Quantitative morphometric analyses have demonstrated that axon
atrophy is the primary neuropathic feature in the CNS and PNS of rats intoxicated with
2,5-hexanedione (HD). Axon caliber is maintained by the exchange of mobile neurofilament (NF) subunits with the stationary
polymer and, therefore, HD might produce
atrophy by disrupting cytoskeletal turnover. To evaluate this possibility, groups of rats were exposed to HD at dosing schedules (175 mg/kg x 101 days or 400 mg/kg x 26 days) that produced moderate levels of neurological deficits and prevalent axon
atrophy in spinal cord white matter tracts. Lumbar spinal cord regions from HD-intoxicated rats and their age-matched controls were Triton-extracted and separated by differential fractionation into a low-speed, insoluble pellet (P1) of NF
polymer and a high-speed supernatant fraction (S2), which presumably contained mobile monomer. Cytoskeletal
protein contents (NF-L, -M, -H, and
beta-tubulin) in each fraction were determined by immunoblot analysis. Results show that regardless of HD dose-rate, the NF
polymer in P1 remained unaffected, although soluble monomer in the S2 fraction was depleted significantly (60-80% reduction). Fractional
beta-tubulin contents were inconsistently affected and abnormal higher-molecular-weight NF
proteins were detected in the P1 fraction only.
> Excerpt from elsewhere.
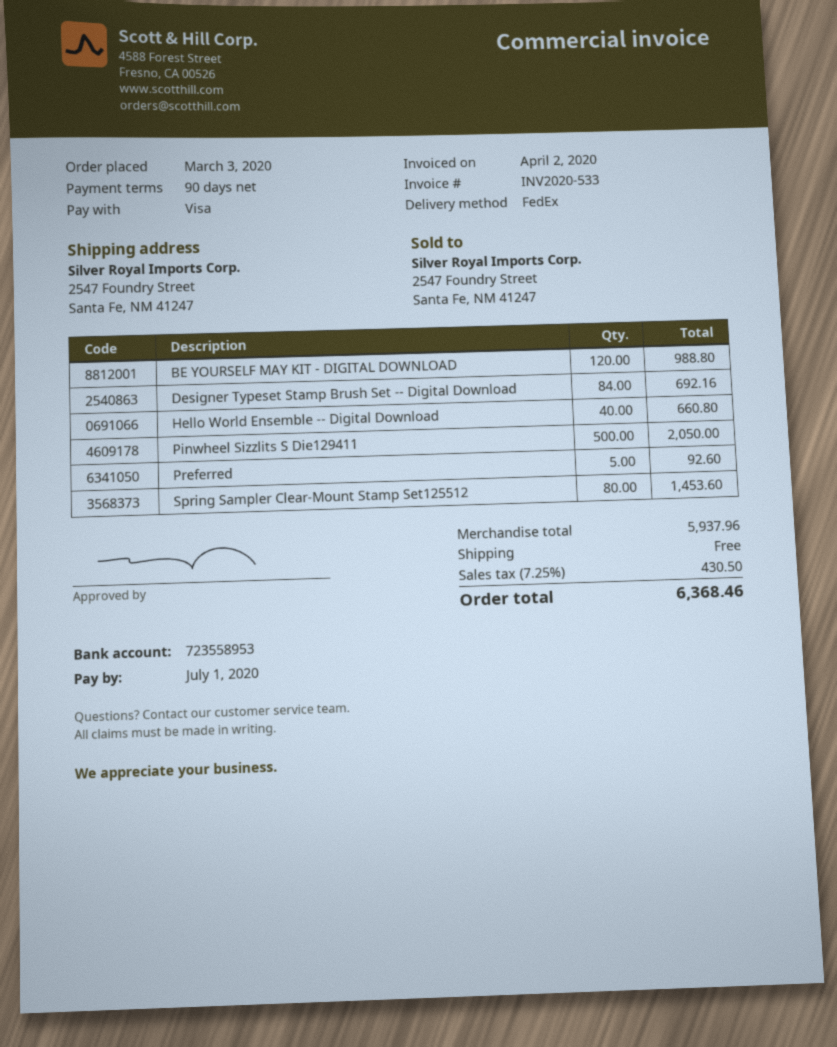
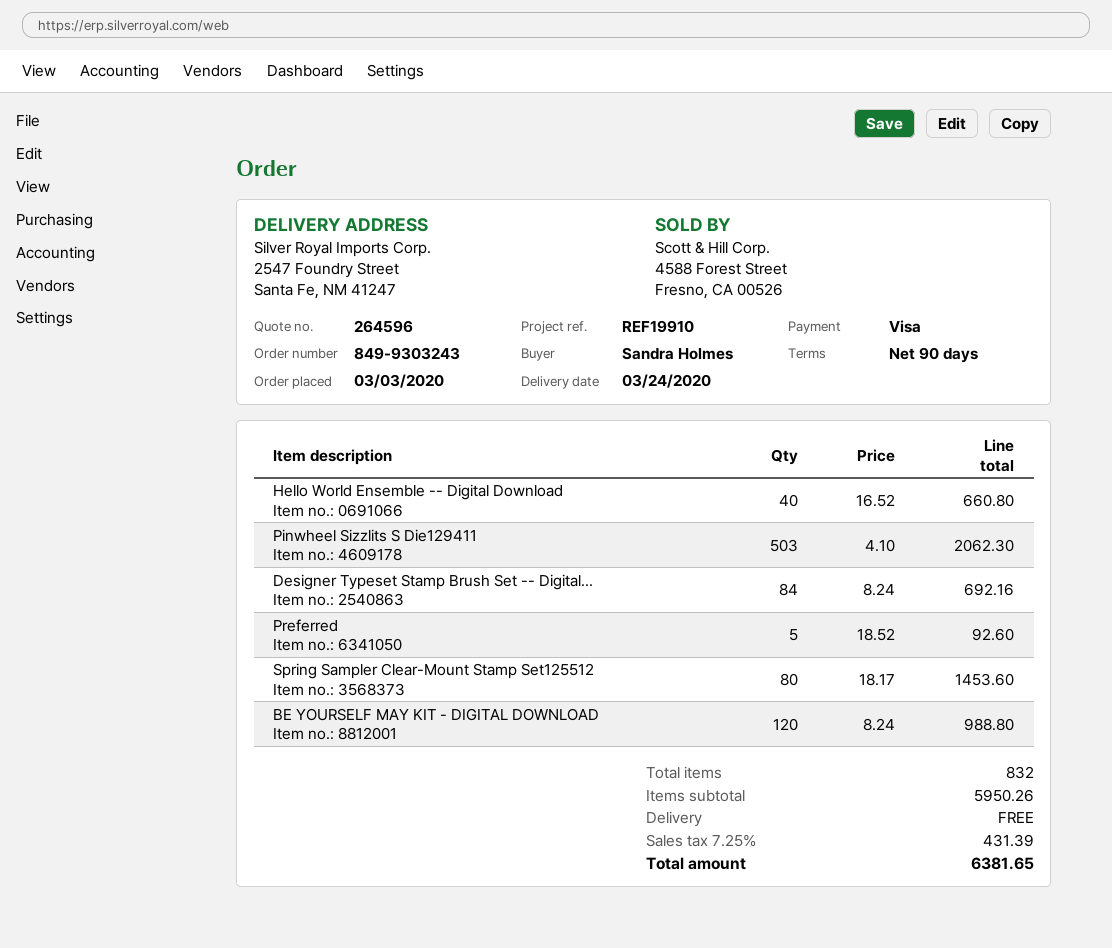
Pinwheel Sizzlits S Die129411: 500 for 2050.00 -> 503 for 2062.30
subtotal: 5937.96 -> 5950.26
tax: 7.25% = 430.50 -> 7.25% = 431.39
total: 6368.46 -> 6381.65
Studies with
antibodies directed against phosphorylated (RT97) and nonphosphorylated (SMI32)
epitopes on NF-H and measurements of corresponding isoelectric range suggested that alterations in phosphorylation were not involved. The selective depletion of Triton-soluble
protein suggested that HD adduction of NFs interfered with the dynamic interactions of the polymeric and mobile monomeric pools.